WHAT YOU ARE ASKED TO DO: Nothing but the pictures should be dropped when the records are transcribed word for word.

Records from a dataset
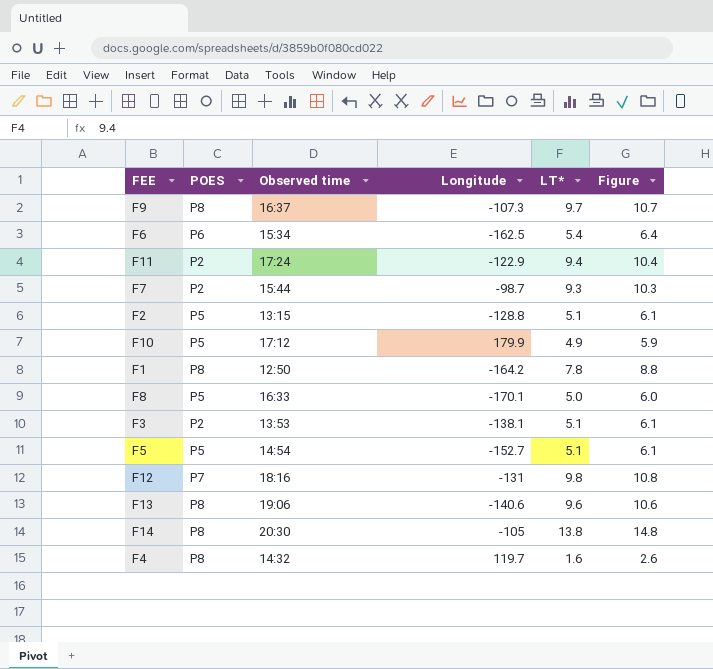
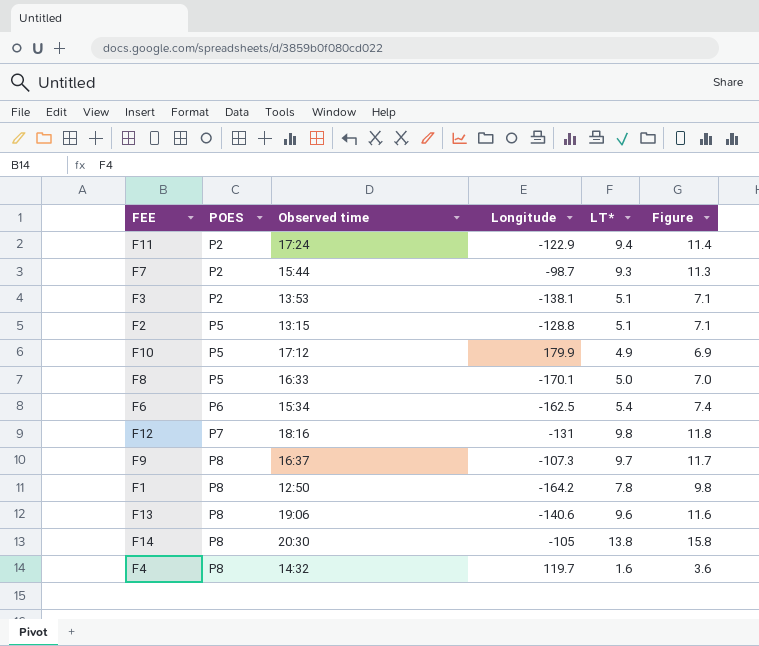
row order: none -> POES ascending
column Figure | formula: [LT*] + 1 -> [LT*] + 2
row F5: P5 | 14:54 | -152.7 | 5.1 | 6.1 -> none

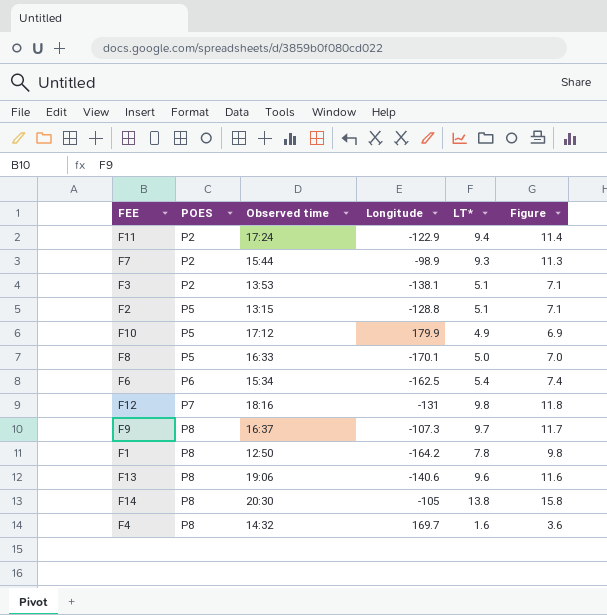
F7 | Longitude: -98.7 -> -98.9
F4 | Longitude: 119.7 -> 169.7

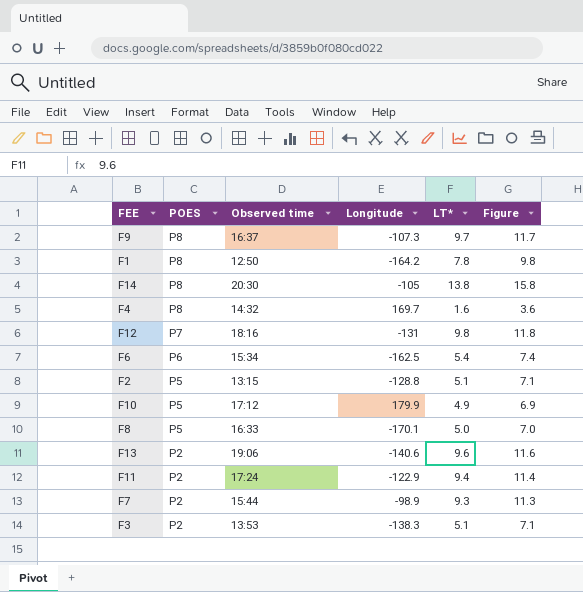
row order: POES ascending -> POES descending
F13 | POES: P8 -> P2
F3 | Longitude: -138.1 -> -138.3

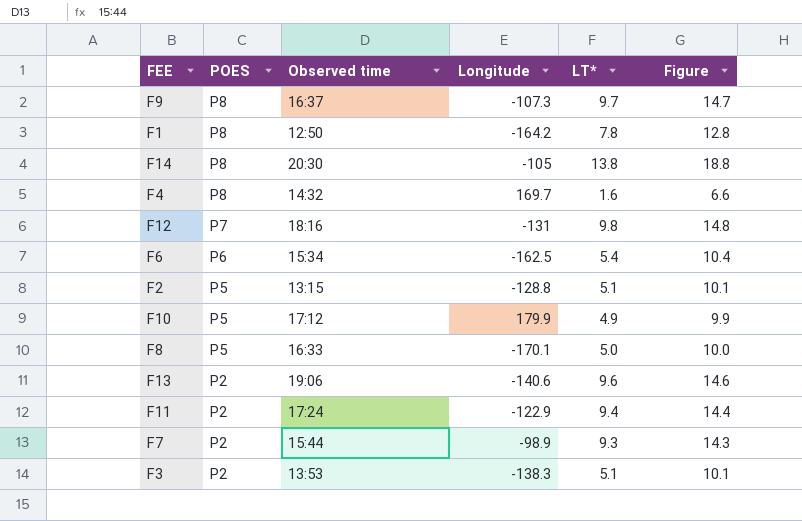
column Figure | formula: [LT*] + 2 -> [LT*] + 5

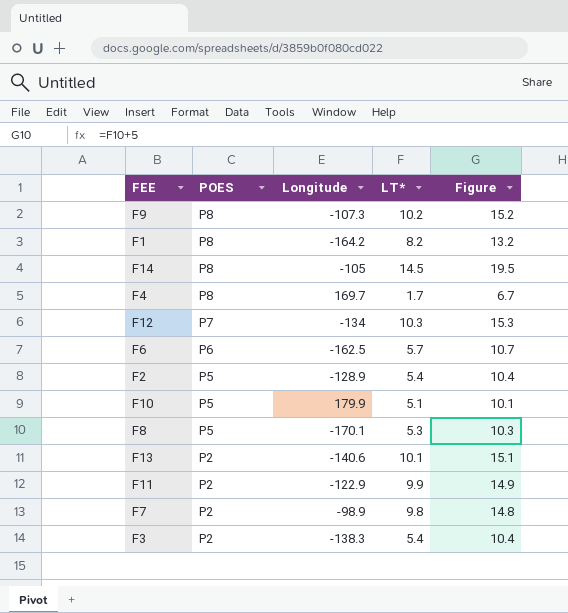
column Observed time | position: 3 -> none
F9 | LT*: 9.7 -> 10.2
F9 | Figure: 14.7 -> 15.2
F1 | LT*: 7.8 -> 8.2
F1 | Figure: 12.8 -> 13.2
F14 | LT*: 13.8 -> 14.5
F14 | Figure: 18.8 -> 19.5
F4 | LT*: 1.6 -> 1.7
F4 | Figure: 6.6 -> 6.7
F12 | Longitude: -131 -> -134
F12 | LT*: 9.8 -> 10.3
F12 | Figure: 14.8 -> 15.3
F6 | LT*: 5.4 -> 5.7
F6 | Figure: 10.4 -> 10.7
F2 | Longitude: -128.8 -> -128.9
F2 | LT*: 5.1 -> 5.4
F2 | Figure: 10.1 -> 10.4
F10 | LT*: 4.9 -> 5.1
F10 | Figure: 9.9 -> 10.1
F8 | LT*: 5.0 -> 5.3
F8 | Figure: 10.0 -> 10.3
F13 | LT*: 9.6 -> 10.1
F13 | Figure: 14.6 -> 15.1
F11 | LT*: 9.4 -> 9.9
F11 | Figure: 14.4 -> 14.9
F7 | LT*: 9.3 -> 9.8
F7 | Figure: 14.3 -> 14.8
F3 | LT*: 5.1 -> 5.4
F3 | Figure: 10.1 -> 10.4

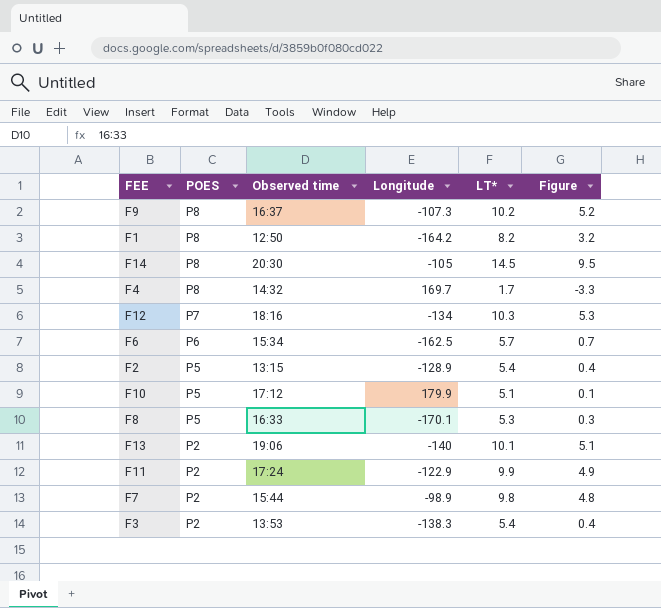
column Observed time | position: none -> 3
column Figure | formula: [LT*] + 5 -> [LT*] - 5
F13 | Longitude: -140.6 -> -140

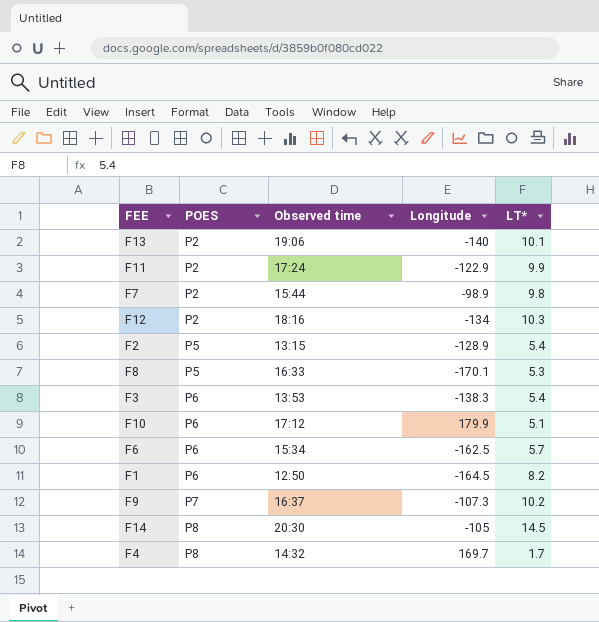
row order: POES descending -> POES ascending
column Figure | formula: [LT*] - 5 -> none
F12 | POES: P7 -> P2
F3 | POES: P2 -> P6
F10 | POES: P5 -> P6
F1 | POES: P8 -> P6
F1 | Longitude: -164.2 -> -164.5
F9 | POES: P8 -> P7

TASK RESPONSE:
row order: none -> POES ascending
column Figure | formula: [LT*] + 1 -> [LT*] + 2
row F5: P5 | 14:54 | -152.7 | 5.1 | 6.1 -> none

F7 | Longitude: -98.7 -> -98.9
F4 | Longitude: 119.7 -> 169.7

row order: POES ascending -> POES descending
F13 | POES: P8 -> P2
F3 | Longitude: -138.1 -> -138.3

column Figure | formula: [LT*] + 2 -> [LT*] + 5

column Observed time | position: 3 -> none
F9 | LT*: 9.7 -> 10.2
F9 | Figure: 14.7 -> 15.2
F1 | LT*: 7.8 -> 8.2
F1 | Figure: 12.8 -> 13.2
F14 | LT*: 13.8 -> 14.5
F14 | Figure: 18.8 -> 19.5
F4 | LT*: 1.6 -> 1.7
F4 | Figure: 6.6 -> 6.7
F12 | Longitude: -131 -> -134
F12 | LT*: 9.8 -> 10.3
F12 | Figure: 14.8 -> 15.3
F6 | LT*: 5.4 -> 5.7
F6 | Figure: 10.4 -> 10.7
F2 | Longitude: -128.8 -> -128.9
F2 | LT*: 5.1 -> 5.4
F2 | Figure: 10.1 -> 10.4
F10 | LT*: 4.9 -> 5.1
F10 | Figure: 9.9 -> 10.1
F8 | LT*: 5.0 -> 5.3
F8 | Figure: 10.0 -> 10.3
F13 | LT*: 9.6 -> 10.1
F13 | Figure: 14.6 -> 15.1
F11 | LT*: 9.4 -> 9.9
F11 | Figure: 14.4 -> 14.9
F7 | LT*: 9.3 -> 9.8
F7 | Figure: 14.3 -> 14.8
F3 | LT*: 5.1 -> 5.4
F3 | Figure: 10.1 -> 10.4

column Observed time | position: none -> 3
column Figure | formula: [LT*] + 5 -> [LT*] - 5
F13 | Longitude: -140.6 -> -140

row order: POES descending -> POES ascending
column Figure | formula: [LT*] - 5 -> none
F12 | POES: P7 -> P2
F3 | POES: P2 -> P6
F10 | POES: P5 -> P6
F1 | POES: P8 -> P6
F1 | Longitude: -164.2 -> -164.5
F9 | POES: P8 -> P7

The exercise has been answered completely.